• _STUDY MATERIAL_:
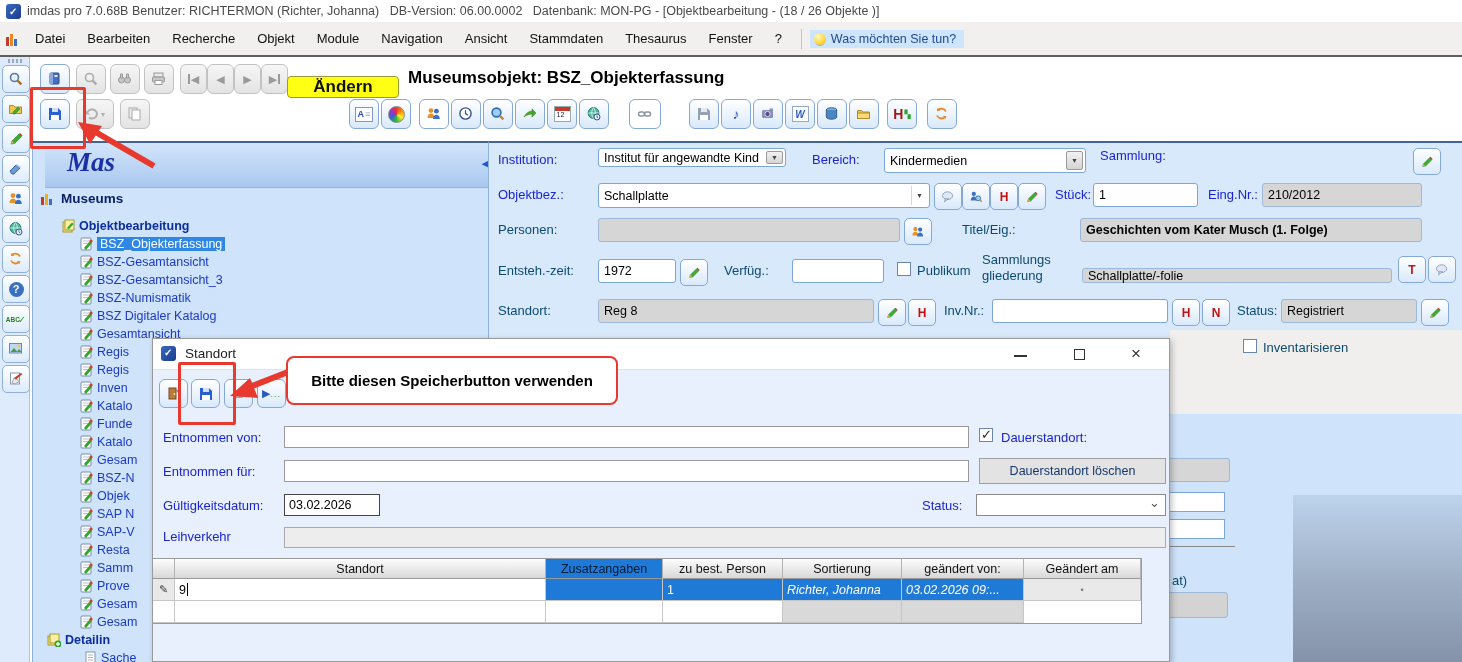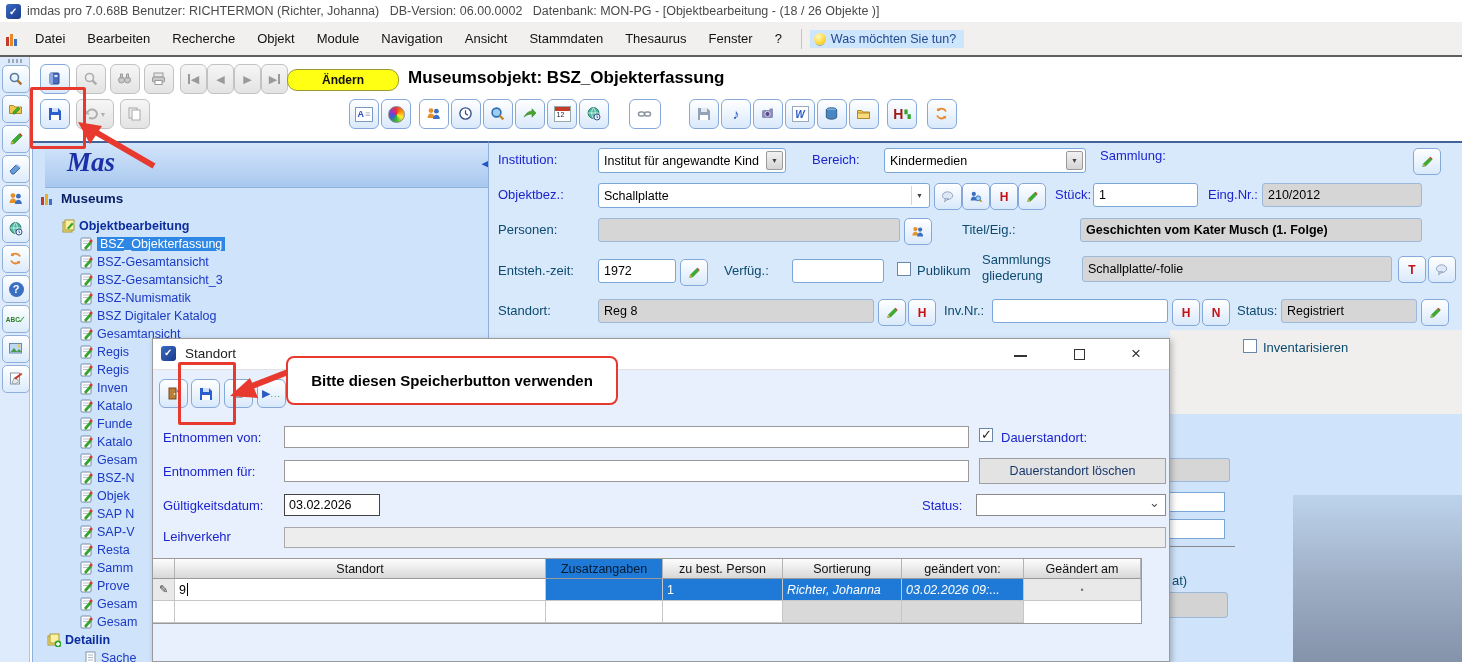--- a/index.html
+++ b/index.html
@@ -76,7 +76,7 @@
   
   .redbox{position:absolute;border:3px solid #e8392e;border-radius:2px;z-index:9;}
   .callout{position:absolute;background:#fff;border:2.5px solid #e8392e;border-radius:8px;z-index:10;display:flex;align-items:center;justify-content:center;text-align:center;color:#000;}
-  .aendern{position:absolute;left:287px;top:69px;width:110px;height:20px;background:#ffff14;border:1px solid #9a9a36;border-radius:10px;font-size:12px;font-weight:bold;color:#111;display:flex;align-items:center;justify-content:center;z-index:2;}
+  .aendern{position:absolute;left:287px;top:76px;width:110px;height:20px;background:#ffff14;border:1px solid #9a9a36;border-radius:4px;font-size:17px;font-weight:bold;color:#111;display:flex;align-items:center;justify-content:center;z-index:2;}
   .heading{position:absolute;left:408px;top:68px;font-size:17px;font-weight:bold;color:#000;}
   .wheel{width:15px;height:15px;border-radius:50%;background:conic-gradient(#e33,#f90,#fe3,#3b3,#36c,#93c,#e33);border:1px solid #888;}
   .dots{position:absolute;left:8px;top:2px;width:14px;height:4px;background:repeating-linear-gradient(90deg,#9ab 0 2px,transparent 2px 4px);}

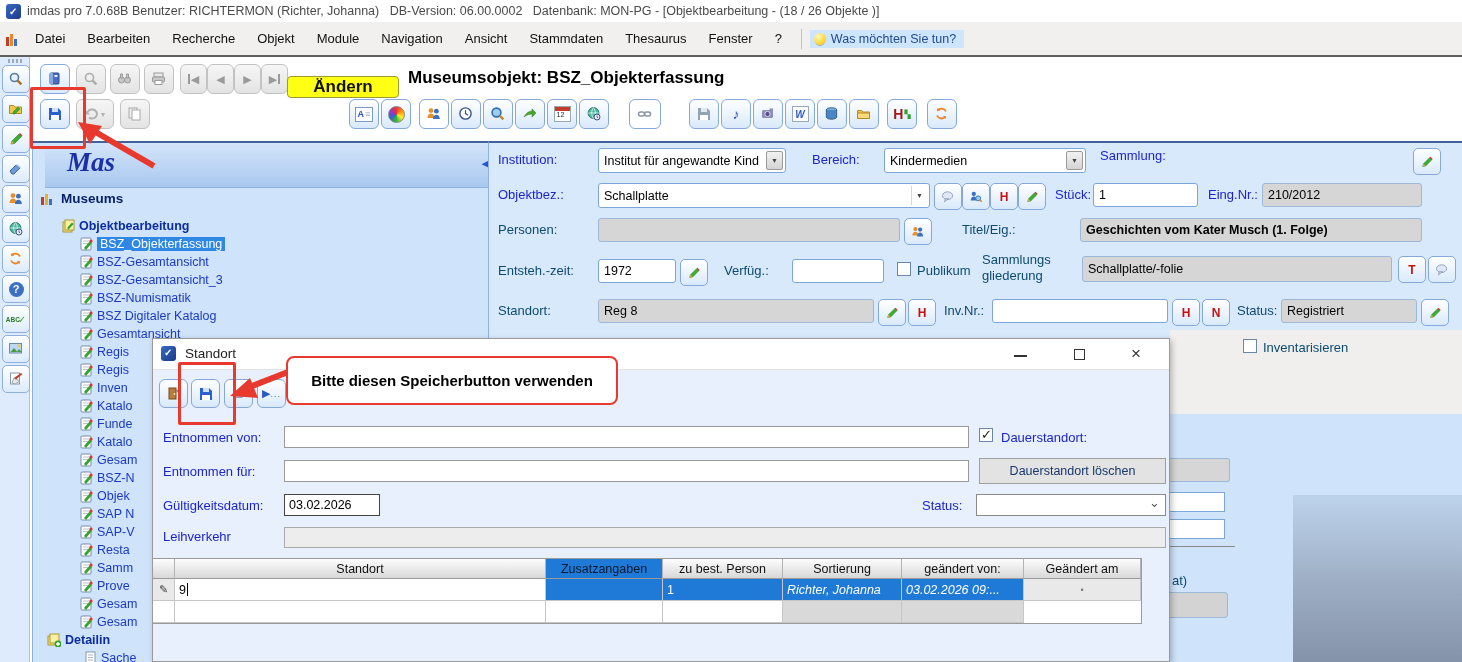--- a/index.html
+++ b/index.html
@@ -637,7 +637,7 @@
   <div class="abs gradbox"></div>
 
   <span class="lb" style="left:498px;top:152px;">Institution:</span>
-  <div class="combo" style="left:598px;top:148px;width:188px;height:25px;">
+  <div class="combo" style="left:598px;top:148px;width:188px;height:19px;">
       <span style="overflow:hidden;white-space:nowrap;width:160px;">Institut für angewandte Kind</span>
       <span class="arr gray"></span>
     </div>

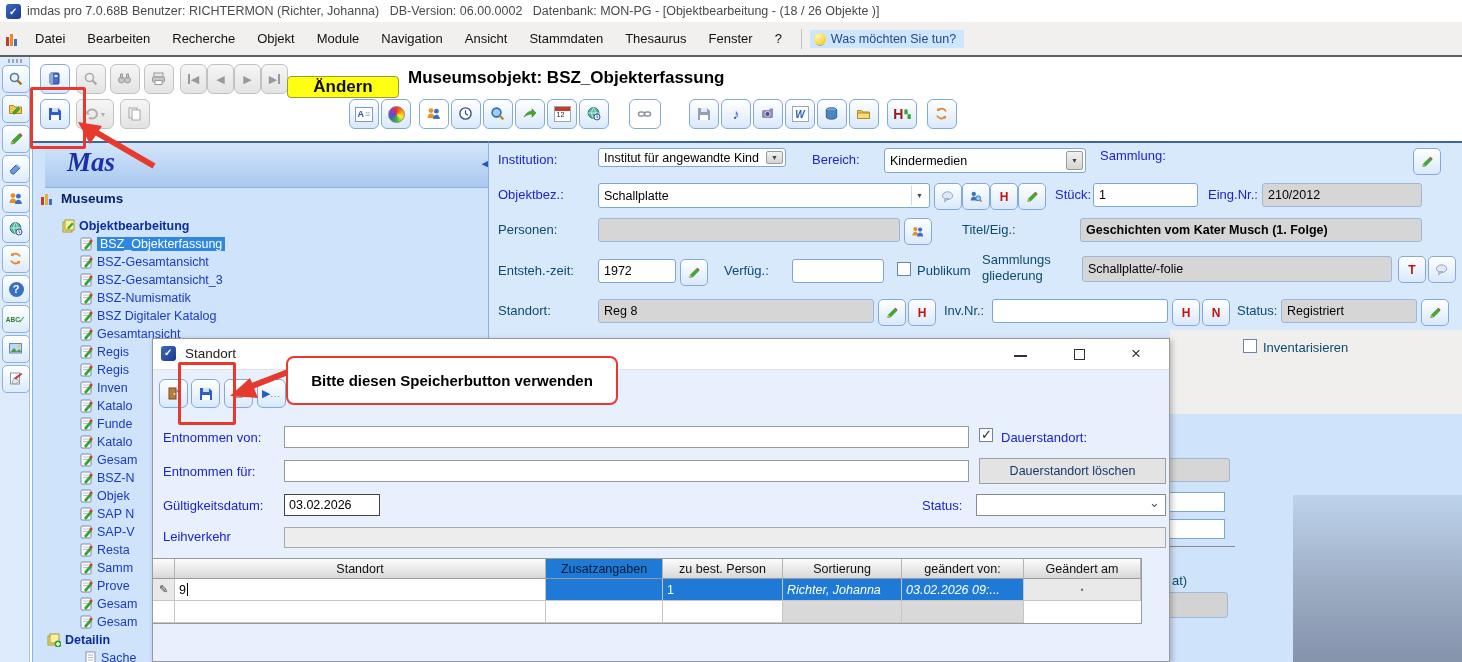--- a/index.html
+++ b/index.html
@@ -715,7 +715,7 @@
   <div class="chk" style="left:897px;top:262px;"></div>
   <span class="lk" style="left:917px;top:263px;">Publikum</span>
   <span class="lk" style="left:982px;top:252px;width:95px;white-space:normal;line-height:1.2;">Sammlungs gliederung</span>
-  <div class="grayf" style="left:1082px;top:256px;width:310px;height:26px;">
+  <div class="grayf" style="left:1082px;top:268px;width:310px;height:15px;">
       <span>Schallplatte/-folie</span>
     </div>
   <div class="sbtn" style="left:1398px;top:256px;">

• _TASK ITEM_: Print the listing verbatim; no pictures.

• _TASK OUTPUT_:
--- a/index.html
+++ b/index.html
@@ -76,7 +76,7 @@
   
   .redbox{position:absolute;border:3px solid #e8392e;border-radius:2px;z-index:9;}
   .callout{position:absolute;background:#fff;border:2.5px solid #e8392e;border-radius:8px;z-index:10;display:flex;align-items:center;justify-content:center;text-align:center;color:#000;}
-  .aendern{position:absolute;left:287px;top:69px;width:110px;height:20px;background:#ffff14;border:1px solid #9a9a36;border-radius:10px;font-size:12px;font-weight:bold;color:#111;display:flex;align-items:center;justify-content:center;z-index:2;}
+  .aendern{position:absolute;left:287px;top:76px;width:110px;height:20px;background:#ffff14;border:1px solid #9a9a36;border-radius:4px;font-size:17px;font-weight:bold;color:#111;display:flex;align-items:center;justify-content:center;z-index:2;}
   .heading{position:absolute;left:408px;top:68px;font-size:17px;font-weight:bold;color:#000;}
   .wheel{width:15px;height:15px;border-radius:50%;background:conic-gradient(#e33,#f90,#fe3,#3b3,#36c,#93c,#e33);border:1px solid #888;}
   .dots{position:absolute;left:8px;top:2px;width:14px;height:4px;background:repeating-linear-gradient(90deg,#9ab 0 2px,transparent 2px 4px);}

--- a/index.html
+++ b/index.html
@@ -637,7 +637,7 @@
   <div class="abs gradbox"></div>
 
   <span class="lb" style="left:498px;top:152px;">Institution:</span>
-  <div class="combo" style="left:598px;top:148px;width:188px;height:25px;">
+  <div class="combo" style="left:598px;top:148px;width:188px;height:19px;">
       <span style="overflow:hidden;white-space:nowrap;width:160px;">Institut für angewandte Kind</span>
       <span class="arr gray"></span>
     </div>

--- a/index.html
+++ b/index.html
@@ -715,7 +715,7 @@
   <div class="chk" style="left:897px;top:262px;"></div>
   <span class="lk" style="left:917px;top:263px;">Publikum</span>
   <span class="lk" style="left:982px;top:252px;width:95px;white-space:normal;line-height:1.2;">Sammlungs gliederung</span>
-  <div class="grayf" style="left:1082px;top:256px;width:310px;height:26px;">
+  <div class="grayf" style="left:1082px;top:268px;width:310px;height:15px;">
       <span>Schallplatte/-folie</span>
     </div>
   <div class="sbtn" style="left:1398px;top:256px;">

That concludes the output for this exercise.